▸ **Prompt**
Read the lines below, and copy any that contain the string "bold".

### Given data

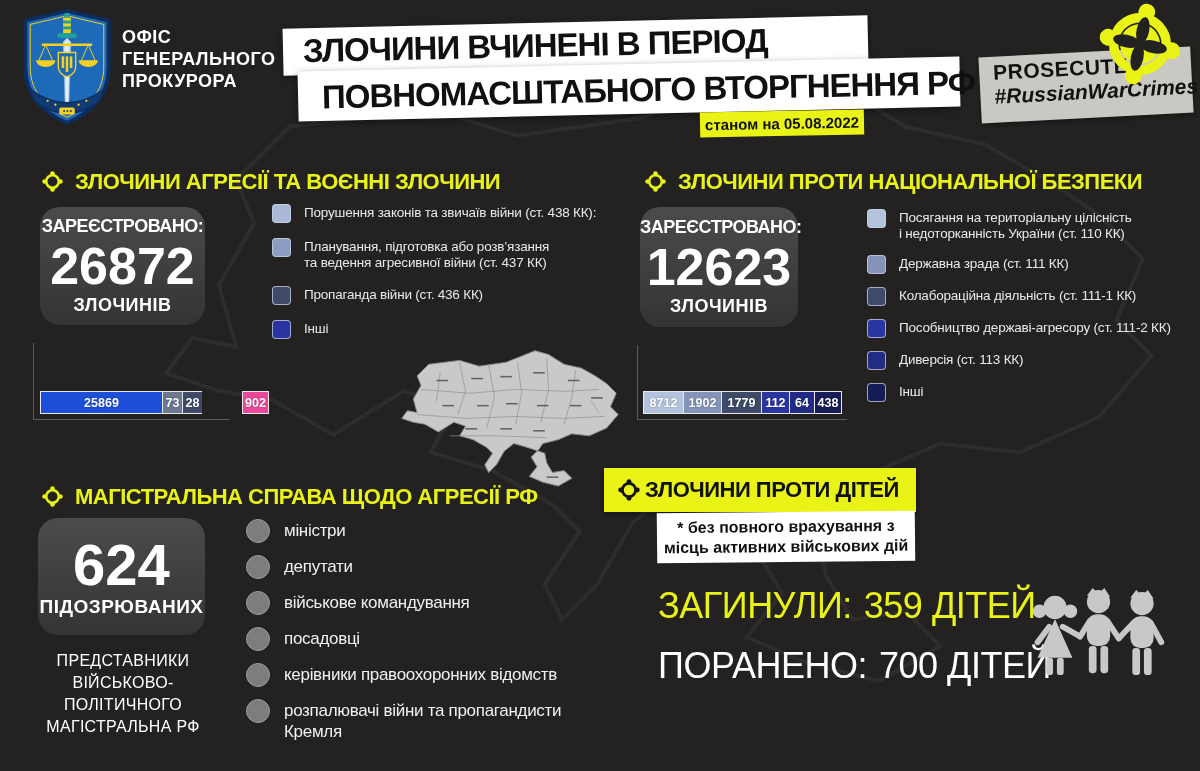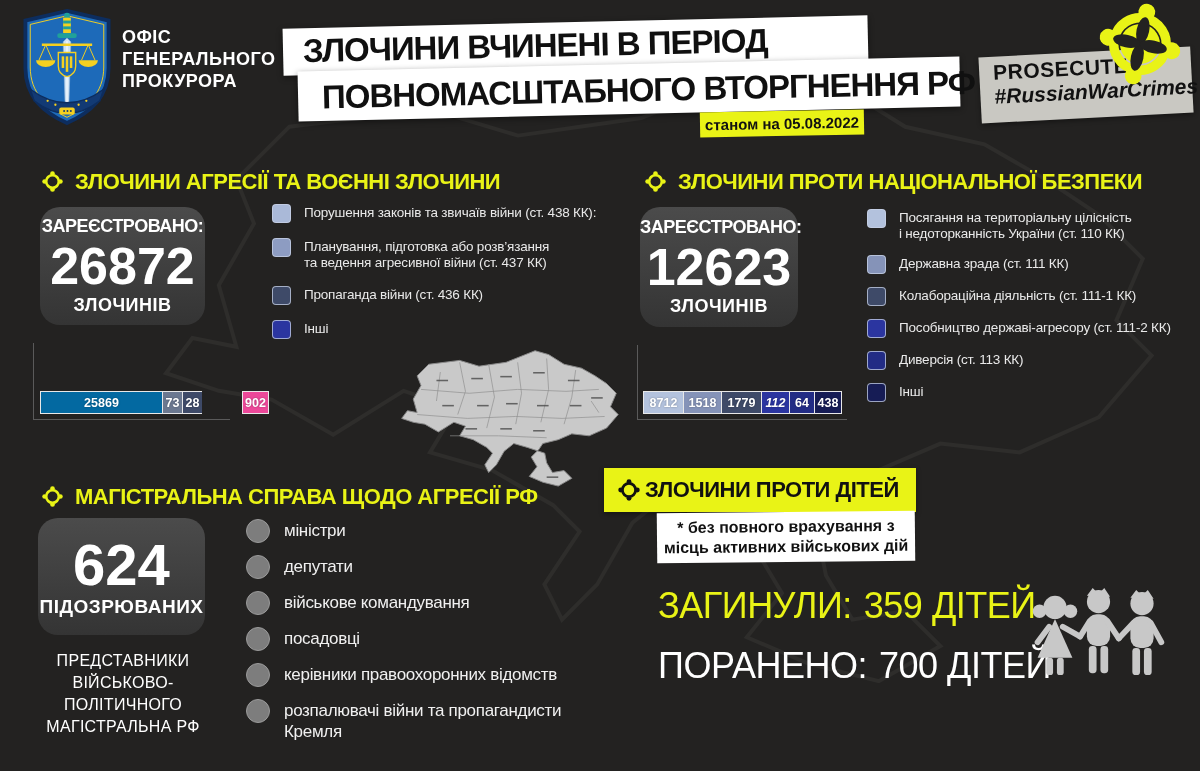--- a/index.html
+++ b/index.html
@@ -163,21 +163,21 @@
     </div>
     <div class="lg-row">
       <span class="sw" style="background-color: rgb(43, 53, 160);"></span>
       <span class="lg-label pre">Інші</span>
     </div>
   </div>
 
   <div class="abs axis" style="left:33px;top:343px;width:1px;height:77px"></div>
   <div class="abs axis" style="left:33px;top:419px;width:197px;height:1px"></div>
   <div class="abs bar" style="left:40px;top:391px">
-    <div class="seg lw0" style="background-color: #0369a1;">25869</div>
+    <div class="seg lw0" style="background-color: #1d4ed8;">25869</div>
     <div class="seg lw1" style="background-color: rgb(107, 120, 144);">73</div>
     <div class="seg lw2" style="background-color: rgb(62, 74, 104);">28</div>
     <div class="seg lw3" style="background-color: #ec4899; margin-left: 40px;">902</div>
   </div>
 
   <svg class="abs" style="left:645px;top:171px" width="21" height="21" viewBox="0 0 40 40">
     <circle cx="20" cy="20" r="12" fill="none" stroke="#e9f316" stroke-width="5"></circle>
     <circle cx="20" cy="5" r="4.5" fill="#e9f316"></circle>
       <circle cx="35" cy="20" r="4.5" fill="#e9f316"></circle>
     <circle cx="20" cy="35" r="4.5" fill="#e9f316"></circle>
@@ -216,23 +216,23 @@
     <div class="lg-row">
       <span class="sw" style="background-color: rgb(22, 28, 85);"></span>
       <span class="lg-label pre">Інші</span>
     </div>
   </div>
 
   <div class="abs axis" style="left:637px;top:345px;width:1px;height:75px"></div>
   <div class="abs axis" style="left:637px;top:419px;width:210px;height:1px"></div>
   <div class="abs bar" style="left:643px;top:391px">
     <div class="seg rw0" style="background-color: rgb(179, 194, 221);">8712</div>
-    <div class="seg rw1" style="background-color: rgb(133, 147, 184);">1518</div>
+    <div class="seg rw1" style="background-color: rgb(133, 147, 184);">1902</div>
     <div class="seg rw2" style="background-color: rgb(62, 74, 104);">1779</div>
-    <div class="seg rw3" style="background-color: rgb(43, 53, 160); font-style: italic;">112</div>
+    <div class="seg rw3" style="background-color: rgb(43, 53, 160);">112</div>
     <div class="seg rw4" style="background-color: rgb(34, 44, 133);">64</div>
     <div class="seg rw5" style="background-color: rgb(22, 28, 85);">438</div>
   </div>
 
   <svg class="abs" style="left:392px;top:343px" width="232" height="145" viewBox="0 0 240 150">
     <path d="M38,22 L70,18 L90,24 L118,20 L148,8 L162,12 L178,22 L196,26 L210,34 L222,42 L232,52 L226,66 L234,74 L222,88 L204,96 L186,94 L172,100 L156,104 L152,110 L144,118 L150,128 L142,138 L156,144 L172,148 L186,140 L178,132 L166,134 L160,124 L158,114 L140,108 L126,104 L116,112 L108,126 L100,134 L96,126 L104,114 L98,108 L84,100 L70,96 L76,86 L64,82 L48,92 L34,84 L22,82 L10,78 L16,70 L26,72 L22,58 L30,44 L26,34 Z" fill="#c9c9c9" stroke="#8a8a8a" stroke-width="1"></path>
     <g stroke="#8f8f8f" stroke-width="0.7" fill="none">
       <path d="M70,20 L76,50 L68,74"></path>
       <path d="M100,22 L106,56 L98,88"></path>
       <path d="M130,20 L134,52 L128,84"></path>

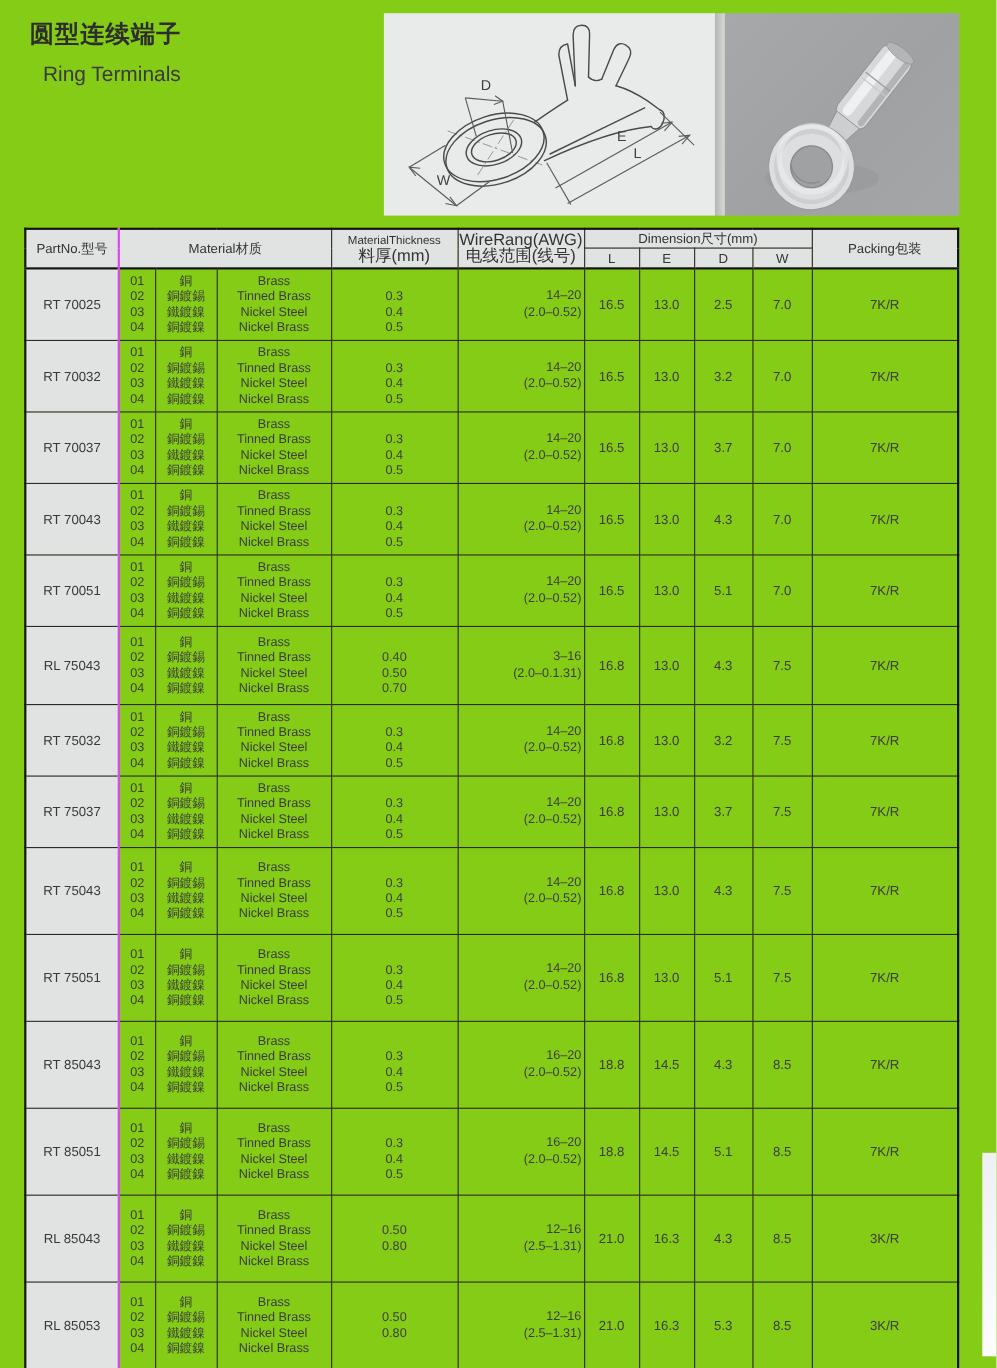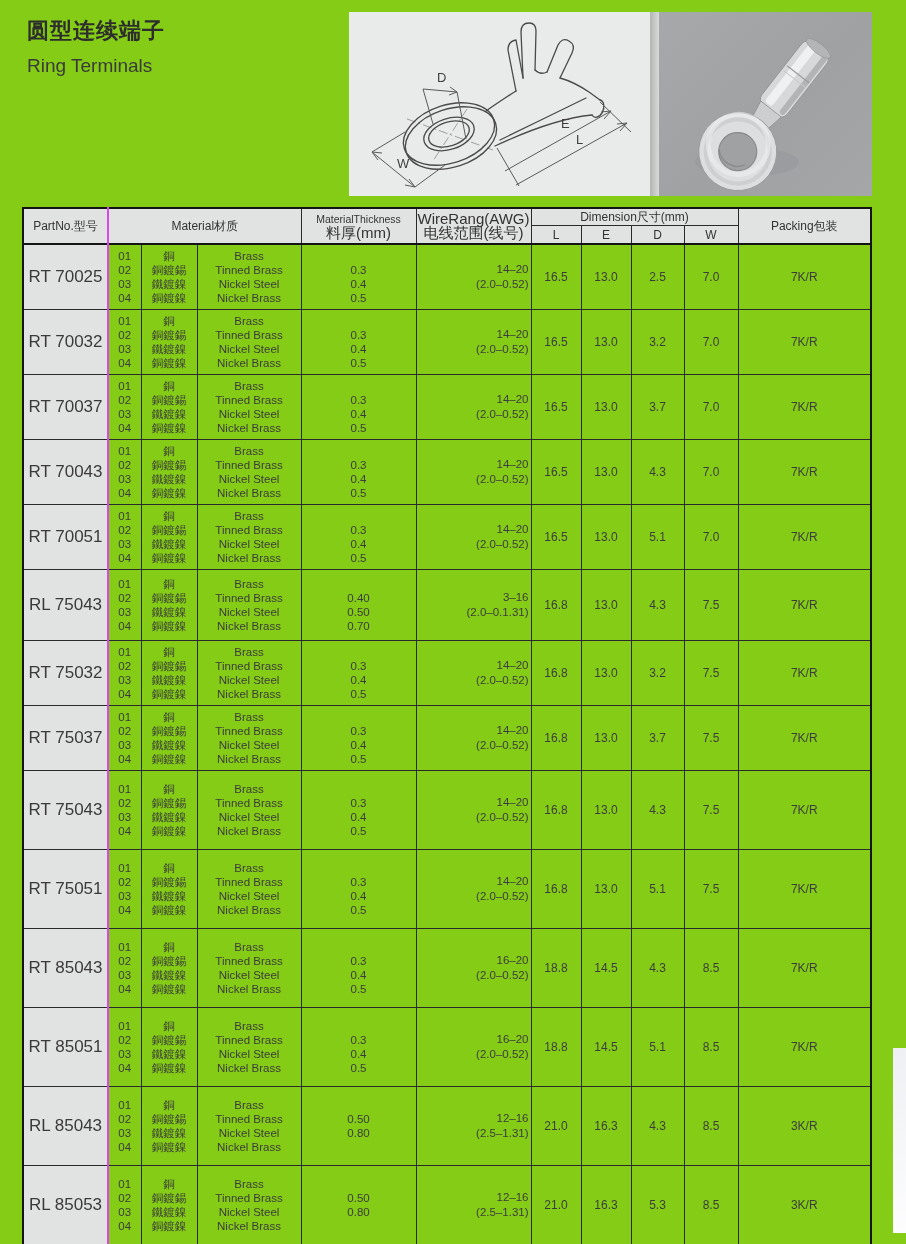--- a/index.html
+++ b/index.html
@@ -4,21 +4,21 @@
 <style>
   html,body { margin:0; padding:0; background:#ffffff; }
   .page {
     position:relative; width:906px; height:1244px; background:#84cc16;
     font-family:"Liberation Sans","DejaVu Sans",sans-serif; color:#3c3c3c;
     overflow:hidden;
   }
   
   .title-block { position:absolute; left:27px; top:16px; }
   .title-zh { font-size:22px; font-weight:bold; color:#2d2d2d; margin:0 0 9px 0; letter-spacing:1px; }
-  .title-en { font-size:19px; color:#3a3a3a; margin:0; }
+  .title-en { font-size:19px; color:#3a3a3a; margin:12px; }
 
   
   .panel-diagram {
     position:absolute; left:349px; top:12px; width:301px; height:184px;
     background:#e9eaea;
   }
   .panel-gap {
     position:absolute; left:650px; top:12px; width:9px; height:184px;
     background:linear-gradient(90deg,#b2b6b3,#d8dad8);
   }
@@ -42,21 +42,21 @@
     background:#e1e2e2; font-weight:normal; color:#333333;
     padding:3px 1px; line-height:14px; font-size:12px;
   }
   .spec th.sub { padding:1px 0; font-size:12px; height:15px; }
   .spec th .th-sm { font-size:10.5px; line-height:13px; display:block; }
   .spec th .th-ln { font-size:15px; line-height:14px; display:block; }
   .spec th.part-h, .spec td.part { border-right:2px solid #d946ef; }
   .spec tbody tr:first-child td { border-top:2px solid #141414; }
   .spec td { padding:4px 2px; color:#3c3c3c; }
   .spec td .ln { line-height:14px; height:14px; font-size:11.5px; white-space:nowrap; }
-  .spec td.part { background:#e1e2e2; font-size:17px; color:#3a3a3a; }
+  .spec td.part { background:#e1e2e2; font-size:12px; color:#3a3a3a; }
   .spec td.wire .wln { line-height:15px; font-size:11.5px;text-align:right; }
   .spec td.dim, .spec td.pack { font-size:12px; }
   .spec tr.mid td { padding-top:7px; padding-bottom:7px; }
   .spec tr.tall td { padding-top:11px; padding-bottom:11px; }
 
   
   .draw { stroke:#4a4a4a; stroke-width:1.3; fill:none; stroke-linejoin:round; stroke-linecap:round; }
   .dimline { stroke:#5a5a5a; stroke-width:1; fill:none; }
   .cline { stroke:#8a8a8a; stroke-width:0.8; fill:none; stroke-dasharray:9 3 2 3; }
   .dimtext { font-family:"Liberation Sans","DejaVu Sans",sans-serif; font-size:13px; fill:#3f3f3f; }

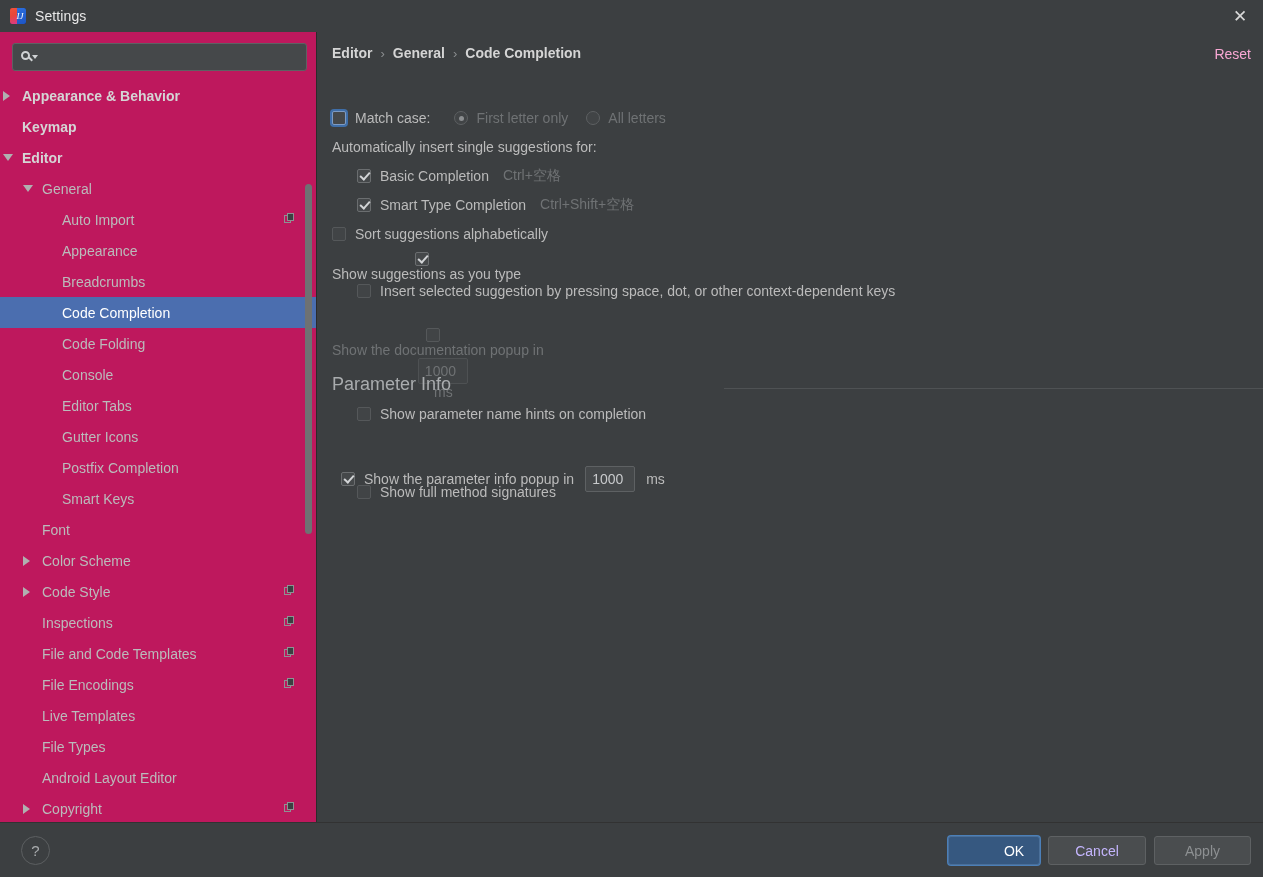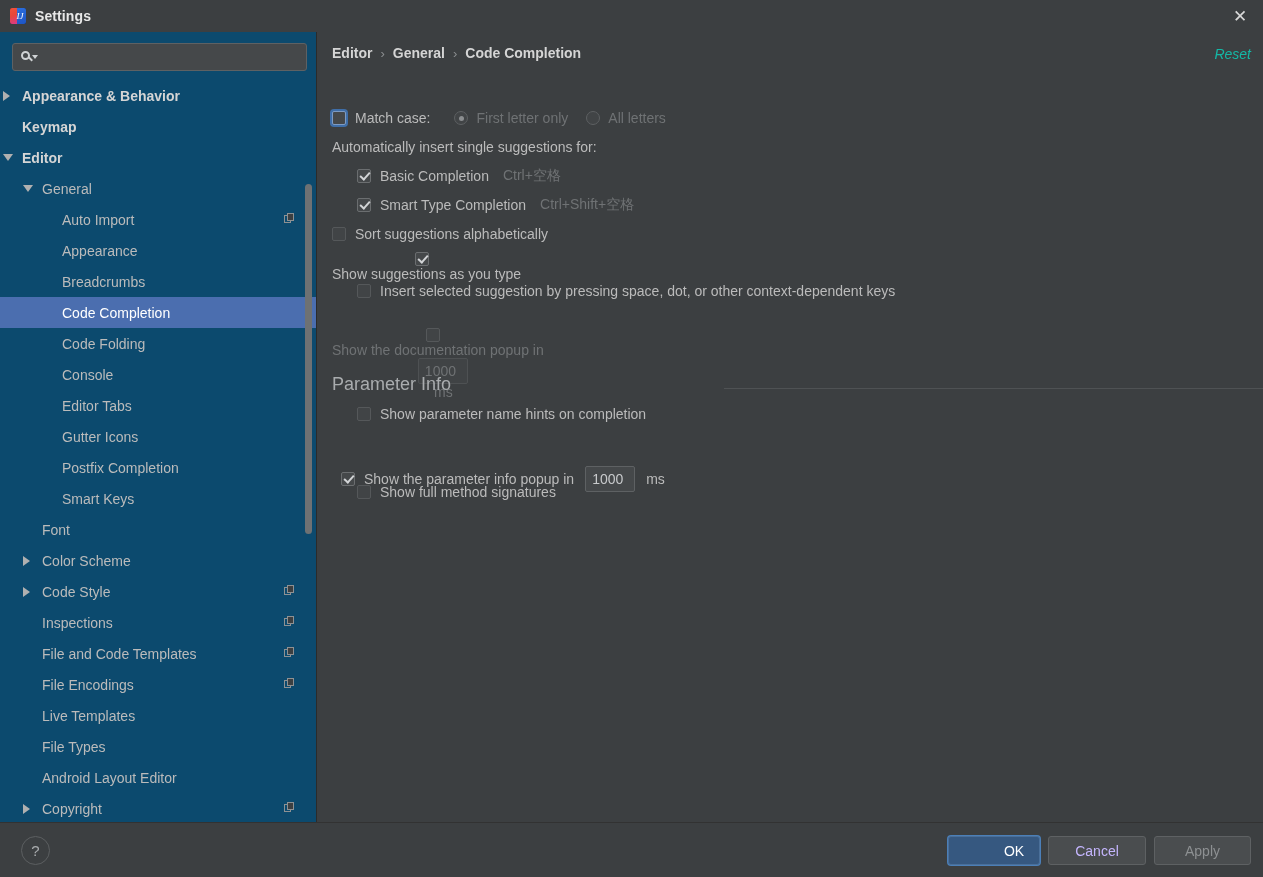--- a/index.html
+++ b/index.html
@@ -30,39 +30,39 @@
   #titlebar .tb-icon .ij-r {
     position: absolute; right: 0; top: 0; width: 9px; height: 16px;
     background: linear-gradient(160deg,#2b6fe0 0%,#1d54c4 100%);
   }
   #titlebar .tb-icon .ij-j {
     position: absolute; right: 2.5px; top: 3px;
     font-size: 9px; line-height: 10px; color: #fff;
     font-family: "Liberation Serif", serif; font-style: italic;
   }
   #titlebar .tb-title {
-    font-size: 14px; color: #e8e8e8; letter-spacing: .1px; font-weight: bold;
+    font-size: 14px; color: #e8e8e8; letter-spacing: .1px;
   }
   #win-close {
     position: absolute; right: 0; top: 0; width: 46px; height: 32px;
     display: flex; align-items: center; justify-content: center;
     color: #d8d8d8; font-size: 17px; line-height: 1;
     cursor: pointer;
   }
 
   
   #dialog-body {
     position: absolute; top: 32px; left: 0; width: 1263px; height: 790px;
     background: #3c3f41;
   }
 
   
   #sidebar {
     position: absolute; left: 0; top: 0; width: 317px; height: 790px;
-    background: #0c4a6e;
+    background: #be185d;
     border-right: 1px solid #2b2b2b;
     overflow: hidden;
   }
   #search-wrap {
     position: absolute; left: 12px; top: 11px; width: 295px; height: 28px;
   }
   #search-field {
     width: 100%; height: 100%;
     background: #45484a;
     border: 1px solid #5e6163;
@@ -148,21 +148,21 @@
   #breadcrumb {
     position: absolute; left: 15px; top: 13px;
     display: flex; align-items: center;
     font-size: 14px; font-weight: bold; color: #d5d5d5;
   }
   #breadcrumb .bc-sep {
     margin: 0 8px; color: #8a8d8f; font-weight: normal; font-size: 13px;
   }
   #reset-link {
     position: absolute; right: 12px; top: 14px;
-    font-size: 14px; color: #14b8a6; cursor: pointer; font-style: italic;
+    font-size: 14px; color: #f9a8d4; cursor: pointer;
   }
 
   .row { position: absolute; display: flex; align-items: center; white-space: nowrap; }
   .lbl { font-size: 14px; color: #bbbbbb; }
   .lbl.dim { color: #6f7274; }
   .lbl.grp { font-size: 18px; color: #a9acae; }
 
   
   .cb {
     width: 14px; height: 14px; flex: 0 0 auto;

######

▸ **Written answer**
   .title-zh { font-size:22px; font-weight:bold; color:#2d2d2d; margin:0 0 9px 0; letter-spacing:1px; }
-    font-size: 14px; color: #e8e8e8; letter-spacing: .1px; font-weight: bold;
     font-size: 14px; font-weight: bold; color: #d5d5d5;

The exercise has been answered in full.